NumPy Inference¶

This is a software re-implementation of LiteRT Inference in NumPy and fxpmath. This implementation is useful for understanding quantization math before moving on to a hardware implementation in PyRTL Inference.

It produces nearly the same output tensors as LiteRT Inference and exactly the same output tensors as PyRTL Inference.

Implement quantized inference with NumPy and fxpmath.

This does not use the LiteRT Inference reference implementation.

This implements the equations in Quantization and Training of Neural Networks for Efficient Integer-Arithmetic-Only Inference. All Equation references in documentation and code comments refer to equations in this paper.

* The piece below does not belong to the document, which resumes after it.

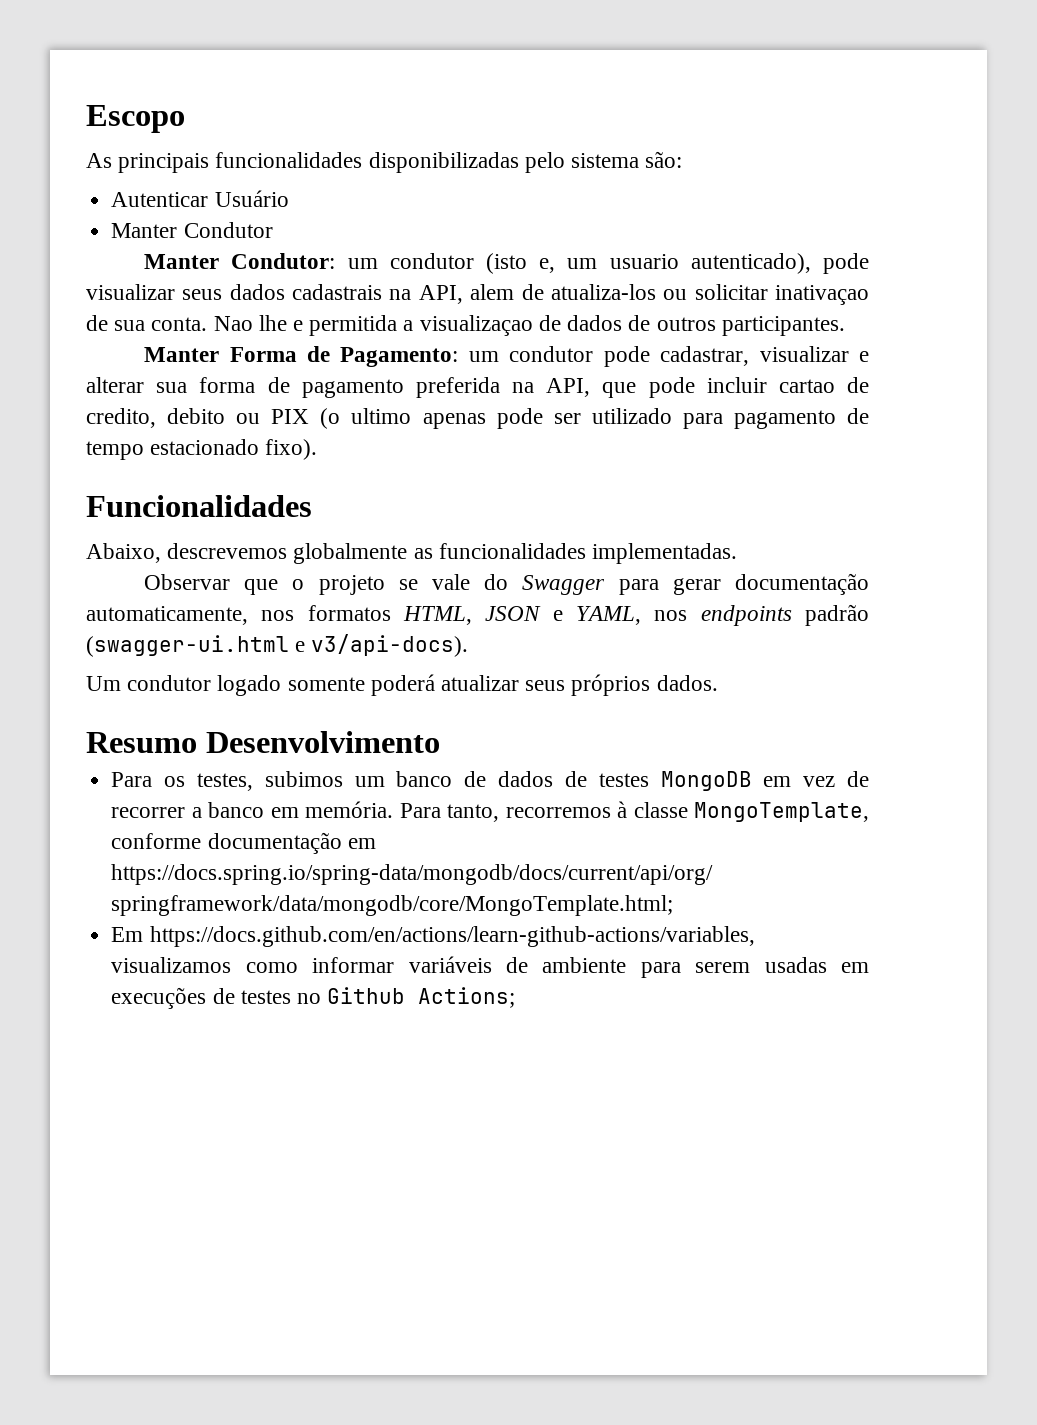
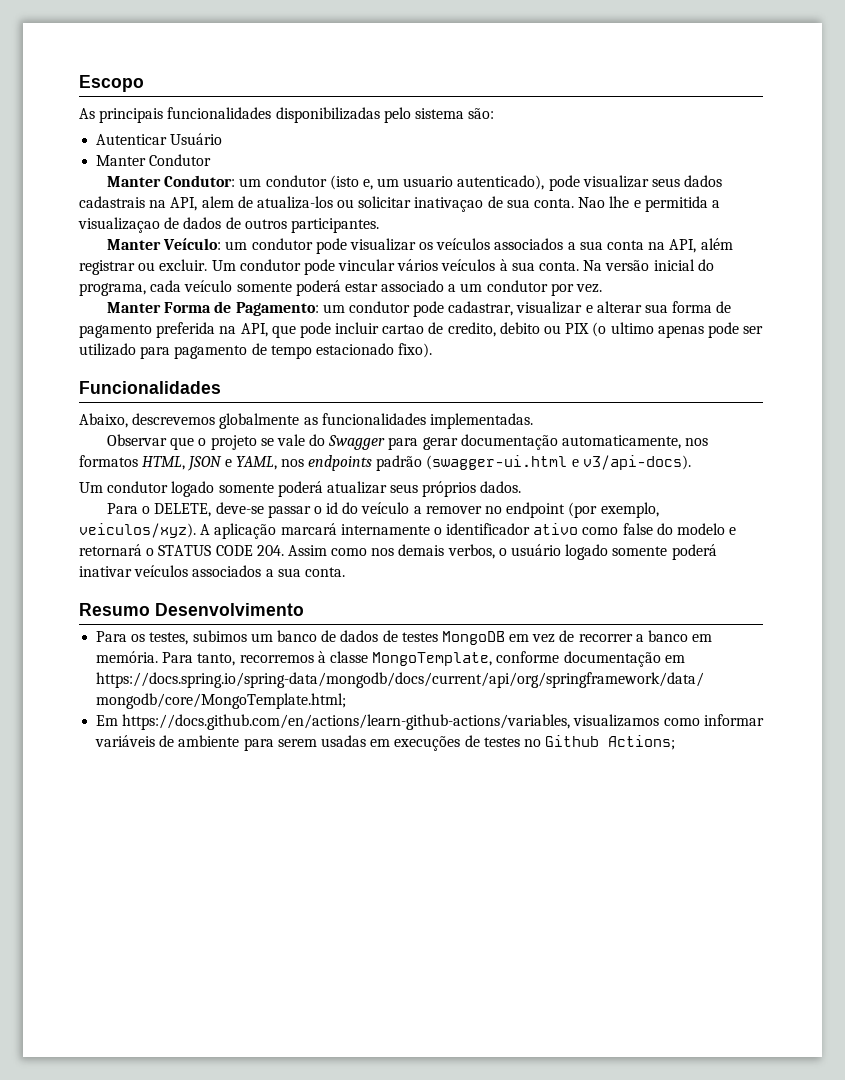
+ Manter Veículo: um condutor pode visualizar os veículos associados a sua conta na API, além registrar ou excluir. Um condutor pode vincular vários veículos à sua conta. Na versão inicial do programa, cada veículo somente poderá estar associado a um condutor por vez.
+ Para o DELETE, deve-se passar o id do veículo a remover no endpoint (por exemplo, veiculos/xyz). A aplicação marcará internamente o identificador ativo como false do modelo e retornará o STATUS CODE 204. Assim como nos demais verbos, o usuário logado somente poderá inativar veículos associados a sua conta.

The first layer is quantized per-axis, which is not described in the paper above. See per-axis quantization for details.

The numpy_inference demo uses NumPyInference to implement quantized inference with NumPy.

class pyrtlnet.numpy_inference.NumPyInference(tensor_path)[source]¶

Run quantized inference on an input batch with NumPy and fxpmath.

__init__(tensor_path)[source]¶

Collect weights, biases, and quantization metadata from a .npz file created by quantize_model().

Raises:: FileNotFoundError – If the .npz file is not found.
Parameters:: tensor_path (str) – Path to the .npz file created by quantize_model().

run(test_batch)[source]¶

Run quantized inference on a batch.

All calculations are done with NumPy and fxpmath.

Parameters:: test_batch (ndarray) – An image batch of shape (batch_size, 12, 12) to run through the NumPy inference implementation.
Return type:: tuple[ndarray, ndarray, int]
Returns:: (layer0_outputs, layer1_outputs, actuals), where layer0_outputs is the first layer’s raw tensor output, with shape (batch_size, 18). layer1_outputs is the second layer’s raw tensor output, with shape (batch_size, 10). actuals is an numpy.ndarray of predicted digits with shape (batch_size,).

pyrtlnet.numpy_inference.normalize(product, m0, n, z3)[source]¶

Convert a 32-bit layer output to a normalized 8-bit output.

This function effectively multiplies the layer’s output by its scale factor m and adds its zero point z3.

m is a floating-point number, which can also be represented by a 32-bit fixed-point multiplier m0 and bitwise right shift n, see normalization_constants(). So instead of doing a floating-point multiplication, we do a fixed-point multiplication, followed by a bitwise right shift. This multiplication and shift reduces 32-bit product values into 8-bit outputs, utilizing the 8-bit output range as effectively as possible.

Layers can have per-axis scale factors, so m0 and n will be vectors of scale factors and shift amounts. See per-axis quantization for details.

Parameters:

product (ndarray) – Matrix to normalize, with dtype int32.
m0 (Fxp) – Vector of per-row fixed-point multipliers.
n (ndarray) – Vector of per-row shift amounts.
z3 (ndarray) – Vector of per-row zero-point adjustments.

Return type:

ndarray

Returns:

z3 + (product * m0) >> n, where * is elementwise fixed-point multiplication, and >> is a rounding right shift. The return value has the same shape as product and dtype int8.

pyrtlnet.numpy_inference.quantized_matmul(q1, z1, q2, z2)[source]¶

Quantized matrix multiplication of q1 and q2.

This function returns the un-normalized matrix multiplication output, which has dtype int32. See Sections 2.3 and 2.4 in Quantization and Training of Neural Networks for Efficient Integer-Arithmetic-Only Inference. The layer’s int32 bias can be added to this function’s output, and the relu() activation function applied, if necessary. The output must then be normalized back to int8 with normalize() before proceeding to the next layer.

Parameters:

q1 (ndarray) – Left input to the matrix multiplication.
z1 (int) – Zero point for q1.
q2 (ndarray) – Right input to the matrix multiplication.
z2 (int) – Zero point for q2.

Return type:

ndarray

Returns:

Un-normalized matrix multiplication output, with dtype int32.

pyrtlnet.numpy_inference.relu(x)[source]¶

ReLU activation function, which converts negative values to zero.

Parameters:: x (ndarray) – Input to the activation function.
Return type:: ndarray
Returns:: Activation function’s output, where each element will be non-negative.